2.6De notulen van de vergadering van aandeelhouders van 20 februari 2015 houden in dat de jaarrekening 2013 van Villatent is besproken, dat deze met algemene stemmen is vastgesteld en dat daarna aan het bestuur decharge is verleend.
2.7[A] heeft bij e-mailberichten aan [B] van 8 januari 2015, 12 januari 2015, 23 februari 2015 en 24 november 2015 onder meer financiële informatie over Villatent opgevraagd. [B] heeft daarop bij e-mailberichten van 12 januari 2015 en 27 november 2015 gereageerd. Financiële gegevens heeft [B] in die berichten niet verstrekt.

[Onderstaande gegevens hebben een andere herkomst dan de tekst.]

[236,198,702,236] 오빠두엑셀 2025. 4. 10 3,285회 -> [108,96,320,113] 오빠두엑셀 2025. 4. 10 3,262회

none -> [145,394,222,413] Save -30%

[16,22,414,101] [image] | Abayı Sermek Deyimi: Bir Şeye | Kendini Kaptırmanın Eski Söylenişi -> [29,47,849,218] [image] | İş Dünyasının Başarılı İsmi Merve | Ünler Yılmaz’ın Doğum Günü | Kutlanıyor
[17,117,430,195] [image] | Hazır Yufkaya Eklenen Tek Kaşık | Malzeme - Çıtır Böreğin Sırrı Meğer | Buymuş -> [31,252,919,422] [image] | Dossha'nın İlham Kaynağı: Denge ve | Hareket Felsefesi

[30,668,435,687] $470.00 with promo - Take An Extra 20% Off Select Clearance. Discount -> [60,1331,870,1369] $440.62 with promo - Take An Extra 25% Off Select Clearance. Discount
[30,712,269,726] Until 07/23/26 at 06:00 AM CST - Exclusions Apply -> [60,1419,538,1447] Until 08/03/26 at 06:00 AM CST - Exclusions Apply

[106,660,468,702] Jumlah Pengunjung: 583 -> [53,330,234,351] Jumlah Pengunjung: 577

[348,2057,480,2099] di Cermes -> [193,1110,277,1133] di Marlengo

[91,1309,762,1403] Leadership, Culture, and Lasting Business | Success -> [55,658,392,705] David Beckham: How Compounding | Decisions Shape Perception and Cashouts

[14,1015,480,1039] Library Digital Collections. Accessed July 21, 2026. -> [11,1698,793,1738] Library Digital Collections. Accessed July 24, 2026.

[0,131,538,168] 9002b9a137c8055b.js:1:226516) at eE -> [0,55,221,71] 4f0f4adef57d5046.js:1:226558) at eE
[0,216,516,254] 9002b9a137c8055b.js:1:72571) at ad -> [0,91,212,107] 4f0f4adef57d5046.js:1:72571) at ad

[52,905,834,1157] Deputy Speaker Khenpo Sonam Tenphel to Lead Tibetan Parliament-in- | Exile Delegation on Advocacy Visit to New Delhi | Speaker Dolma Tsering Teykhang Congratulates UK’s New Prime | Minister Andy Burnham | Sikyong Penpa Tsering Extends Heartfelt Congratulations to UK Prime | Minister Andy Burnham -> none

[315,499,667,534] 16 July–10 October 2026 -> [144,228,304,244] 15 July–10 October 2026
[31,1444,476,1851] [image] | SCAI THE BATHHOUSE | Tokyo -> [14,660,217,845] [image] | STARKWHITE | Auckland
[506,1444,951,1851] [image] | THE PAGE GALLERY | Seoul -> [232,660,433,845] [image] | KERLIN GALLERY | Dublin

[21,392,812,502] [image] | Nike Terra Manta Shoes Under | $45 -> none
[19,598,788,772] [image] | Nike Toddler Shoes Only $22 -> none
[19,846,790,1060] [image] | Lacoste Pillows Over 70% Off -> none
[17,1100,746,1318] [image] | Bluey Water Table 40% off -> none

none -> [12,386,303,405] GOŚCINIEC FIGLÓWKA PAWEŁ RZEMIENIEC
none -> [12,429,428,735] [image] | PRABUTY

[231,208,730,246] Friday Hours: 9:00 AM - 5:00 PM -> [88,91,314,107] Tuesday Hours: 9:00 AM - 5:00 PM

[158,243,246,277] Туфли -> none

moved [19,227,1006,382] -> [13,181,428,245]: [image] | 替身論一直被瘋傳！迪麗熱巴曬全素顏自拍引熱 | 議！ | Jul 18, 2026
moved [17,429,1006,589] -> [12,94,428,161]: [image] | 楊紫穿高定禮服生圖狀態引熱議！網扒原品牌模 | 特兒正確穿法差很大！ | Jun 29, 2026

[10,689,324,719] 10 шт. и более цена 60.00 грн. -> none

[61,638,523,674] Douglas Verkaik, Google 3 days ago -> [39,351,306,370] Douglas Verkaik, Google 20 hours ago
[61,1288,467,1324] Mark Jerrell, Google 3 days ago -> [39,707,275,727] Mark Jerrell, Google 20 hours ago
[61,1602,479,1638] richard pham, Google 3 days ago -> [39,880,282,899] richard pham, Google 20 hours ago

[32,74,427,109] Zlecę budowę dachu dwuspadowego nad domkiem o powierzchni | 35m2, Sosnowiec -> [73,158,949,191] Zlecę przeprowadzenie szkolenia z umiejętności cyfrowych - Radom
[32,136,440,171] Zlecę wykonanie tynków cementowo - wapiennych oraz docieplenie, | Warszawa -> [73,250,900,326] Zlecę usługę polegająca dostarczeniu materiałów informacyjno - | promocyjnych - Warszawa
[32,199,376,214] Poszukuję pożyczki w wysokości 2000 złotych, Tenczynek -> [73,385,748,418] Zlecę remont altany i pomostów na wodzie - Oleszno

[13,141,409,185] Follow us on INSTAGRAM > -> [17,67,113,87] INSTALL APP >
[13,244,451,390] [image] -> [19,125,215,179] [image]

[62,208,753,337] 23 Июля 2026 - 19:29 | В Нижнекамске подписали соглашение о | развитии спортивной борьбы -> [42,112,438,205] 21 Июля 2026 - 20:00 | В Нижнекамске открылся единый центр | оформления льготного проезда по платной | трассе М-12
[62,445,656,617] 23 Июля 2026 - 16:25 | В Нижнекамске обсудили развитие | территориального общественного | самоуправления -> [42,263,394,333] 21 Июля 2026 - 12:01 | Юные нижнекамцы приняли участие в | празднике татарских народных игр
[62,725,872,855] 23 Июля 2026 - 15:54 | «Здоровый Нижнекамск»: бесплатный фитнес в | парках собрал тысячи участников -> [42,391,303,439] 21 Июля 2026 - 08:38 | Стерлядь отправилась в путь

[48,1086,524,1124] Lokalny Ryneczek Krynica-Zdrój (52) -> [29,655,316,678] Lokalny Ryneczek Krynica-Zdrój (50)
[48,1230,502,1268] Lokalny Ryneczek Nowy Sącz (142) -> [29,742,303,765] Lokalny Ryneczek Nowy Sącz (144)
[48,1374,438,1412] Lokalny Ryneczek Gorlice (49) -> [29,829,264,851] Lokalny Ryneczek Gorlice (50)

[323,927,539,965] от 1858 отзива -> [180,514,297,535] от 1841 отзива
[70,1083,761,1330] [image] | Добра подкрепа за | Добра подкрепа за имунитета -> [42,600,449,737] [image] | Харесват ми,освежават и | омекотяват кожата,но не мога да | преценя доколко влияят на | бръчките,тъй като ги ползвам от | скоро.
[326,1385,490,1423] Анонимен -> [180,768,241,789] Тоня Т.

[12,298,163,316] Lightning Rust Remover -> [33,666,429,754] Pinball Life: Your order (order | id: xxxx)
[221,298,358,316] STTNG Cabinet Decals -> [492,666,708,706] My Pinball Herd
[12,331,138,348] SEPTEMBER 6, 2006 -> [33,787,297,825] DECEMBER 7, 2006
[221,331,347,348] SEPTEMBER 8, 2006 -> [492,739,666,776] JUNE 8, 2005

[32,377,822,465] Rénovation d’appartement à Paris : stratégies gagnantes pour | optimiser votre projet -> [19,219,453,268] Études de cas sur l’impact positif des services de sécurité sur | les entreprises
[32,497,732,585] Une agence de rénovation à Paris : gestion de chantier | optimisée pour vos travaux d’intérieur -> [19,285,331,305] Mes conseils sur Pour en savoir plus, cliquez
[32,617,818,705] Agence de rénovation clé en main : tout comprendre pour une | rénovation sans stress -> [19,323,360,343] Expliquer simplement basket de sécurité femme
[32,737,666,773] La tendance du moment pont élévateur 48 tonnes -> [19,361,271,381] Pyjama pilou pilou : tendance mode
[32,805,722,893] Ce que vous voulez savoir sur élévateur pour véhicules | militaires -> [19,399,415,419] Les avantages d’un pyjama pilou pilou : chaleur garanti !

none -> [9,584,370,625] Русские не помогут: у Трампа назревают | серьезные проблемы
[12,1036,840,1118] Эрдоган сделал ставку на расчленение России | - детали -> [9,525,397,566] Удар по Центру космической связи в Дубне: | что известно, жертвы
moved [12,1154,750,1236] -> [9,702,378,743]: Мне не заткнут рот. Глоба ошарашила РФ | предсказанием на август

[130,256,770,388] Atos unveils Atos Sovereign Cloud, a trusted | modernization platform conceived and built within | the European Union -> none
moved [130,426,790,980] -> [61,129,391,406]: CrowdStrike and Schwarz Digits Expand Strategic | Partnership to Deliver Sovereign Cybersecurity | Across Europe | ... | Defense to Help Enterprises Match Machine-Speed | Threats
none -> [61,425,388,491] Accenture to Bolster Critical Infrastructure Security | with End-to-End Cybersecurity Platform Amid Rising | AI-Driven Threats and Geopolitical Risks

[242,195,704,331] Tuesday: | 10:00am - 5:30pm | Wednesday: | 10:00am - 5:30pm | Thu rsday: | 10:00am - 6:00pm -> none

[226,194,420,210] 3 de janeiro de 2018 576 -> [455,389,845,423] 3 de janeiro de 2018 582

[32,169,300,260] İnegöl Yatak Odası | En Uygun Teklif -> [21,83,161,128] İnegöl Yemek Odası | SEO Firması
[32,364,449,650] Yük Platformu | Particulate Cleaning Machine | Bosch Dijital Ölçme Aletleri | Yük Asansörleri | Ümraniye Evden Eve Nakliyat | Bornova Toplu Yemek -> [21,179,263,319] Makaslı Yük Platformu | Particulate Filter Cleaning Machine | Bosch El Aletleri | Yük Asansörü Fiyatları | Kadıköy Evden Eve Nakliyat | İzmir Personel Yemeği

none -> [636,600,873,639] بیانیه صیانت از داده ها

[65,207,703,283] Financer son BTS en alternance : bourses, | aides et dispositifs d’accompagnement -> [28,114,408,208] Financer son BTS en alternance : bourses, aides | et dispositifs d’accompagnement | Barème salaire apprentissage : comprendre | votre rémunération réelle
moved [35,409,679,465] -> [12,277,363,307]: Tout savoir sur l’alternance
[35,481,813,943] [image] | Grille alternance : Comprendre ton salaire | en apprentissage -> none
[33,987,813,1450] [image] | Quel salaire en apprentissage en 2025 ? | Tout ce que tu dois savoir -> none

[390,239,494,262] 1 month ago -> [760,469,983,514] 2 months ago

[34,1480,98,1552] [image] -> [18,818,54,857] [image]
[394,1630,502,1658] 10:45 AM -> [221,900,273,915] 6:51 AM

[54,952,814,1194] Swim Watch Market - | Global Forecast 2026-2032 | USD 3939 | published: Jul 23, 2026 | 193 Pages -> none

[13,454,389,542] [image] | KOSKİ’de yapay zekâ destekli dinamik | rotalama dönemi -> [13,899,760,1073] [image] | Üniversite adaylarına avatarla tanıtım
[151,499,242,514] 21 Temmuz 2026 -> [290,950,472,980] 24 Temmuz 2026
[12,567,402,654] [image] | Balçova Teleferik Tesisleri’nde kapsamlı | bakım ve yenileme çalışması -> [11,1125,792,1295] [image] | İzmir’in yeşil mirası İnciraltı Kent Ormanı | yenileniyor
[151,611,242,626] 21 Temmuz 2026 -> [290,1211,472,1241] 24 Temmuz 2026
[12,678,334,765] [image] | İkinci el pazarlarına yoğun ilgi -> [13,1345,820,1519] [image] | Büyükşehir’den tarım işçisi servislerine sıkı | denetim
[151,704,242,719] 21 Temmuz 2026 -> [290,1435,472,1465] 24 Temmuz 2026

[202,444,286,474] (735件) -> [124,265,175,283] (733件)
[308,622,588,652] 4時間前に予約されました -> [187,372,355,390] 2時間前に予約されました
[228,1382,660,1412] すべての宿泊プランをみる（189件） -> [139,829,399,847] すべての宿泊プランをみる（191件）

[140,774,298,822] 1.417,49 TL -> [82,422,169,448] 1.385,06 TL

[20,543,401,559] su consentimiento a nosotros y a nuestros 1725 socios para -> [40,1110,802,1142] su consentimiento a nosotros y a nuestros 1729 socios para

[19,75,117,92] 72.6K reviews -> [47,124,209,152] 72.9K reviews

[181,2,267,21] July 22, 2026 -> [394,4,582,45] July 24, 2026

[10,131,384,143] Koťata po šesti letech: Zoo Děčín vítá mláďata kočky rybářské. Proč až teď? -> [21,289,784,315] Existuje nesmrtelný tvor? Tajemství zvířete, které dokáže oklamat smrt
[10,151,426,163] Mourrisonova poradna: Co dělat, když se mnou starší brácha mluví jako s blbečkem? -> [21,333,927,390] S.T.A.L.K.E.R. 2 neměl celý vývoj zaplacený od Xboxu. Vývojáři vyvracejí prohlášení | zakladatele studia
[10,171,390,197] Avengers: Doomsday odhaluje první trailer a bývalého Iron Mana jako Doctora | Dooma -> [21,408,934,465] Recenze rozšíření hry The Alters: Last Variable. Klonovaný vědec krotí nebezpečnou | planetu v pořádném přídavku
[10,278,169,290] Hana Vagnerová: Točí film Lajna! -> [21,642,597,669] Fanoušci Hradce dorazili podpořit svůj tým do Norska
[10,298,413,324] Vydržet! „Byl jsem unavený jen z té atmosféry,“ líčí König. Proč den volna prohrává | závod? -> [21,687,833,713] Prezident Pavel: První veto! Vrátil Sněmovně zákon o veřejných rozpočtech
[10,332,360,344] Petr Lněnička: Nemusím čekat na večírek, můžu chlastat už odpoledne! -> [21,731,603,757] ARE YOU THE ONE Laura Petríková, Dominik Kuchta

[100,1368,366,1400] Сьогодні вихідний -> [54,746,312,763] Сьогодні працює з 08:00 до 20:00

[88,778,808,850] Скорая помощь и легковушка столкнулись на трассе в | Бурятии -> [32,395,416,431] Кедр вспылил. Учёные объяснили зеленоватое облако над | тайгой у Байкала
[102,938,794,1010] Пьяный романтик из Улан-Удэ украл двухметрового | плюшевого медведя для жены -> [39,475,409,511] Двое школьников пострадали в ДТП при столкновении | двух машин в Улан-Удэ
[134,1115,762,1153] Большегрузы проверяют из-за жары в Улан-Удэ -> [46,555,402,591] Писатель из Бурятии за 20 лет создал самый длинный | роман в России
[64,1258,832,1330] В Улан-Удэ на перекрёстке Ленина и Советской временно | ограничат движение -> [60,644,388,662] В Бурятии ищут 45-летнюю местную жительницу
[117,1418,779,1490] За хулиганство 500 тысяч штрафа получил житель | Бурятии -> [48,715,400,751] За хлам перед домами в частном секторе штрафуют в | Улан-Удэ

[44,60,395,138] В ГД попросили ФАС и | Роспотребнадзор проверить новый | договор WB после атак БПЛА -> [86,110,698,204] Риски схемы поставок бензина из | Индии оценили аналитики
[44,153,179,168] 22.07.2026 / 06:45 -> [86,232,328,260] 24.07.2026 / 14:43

2.8Mr. Sesver heeft bij brief van 26 januari 2016 namens [A] aan Villatent afschriften gevraagd van haar statuten, de agenda en de notulen van de aandeelhoudersvergaderingen over de boekjaren 2013 en 2014, evenals de jaarcijfers (balans en verlies-en-winstrekeningen) over deze jaren. [B] heeft hierop namens Villatent gereageerd bij e-mailbericht van 15 februari 2016. Volgens [B] beschikte [A] deels al over de gevraagde stukken en waren de overige stukken nog niet beschikbaar.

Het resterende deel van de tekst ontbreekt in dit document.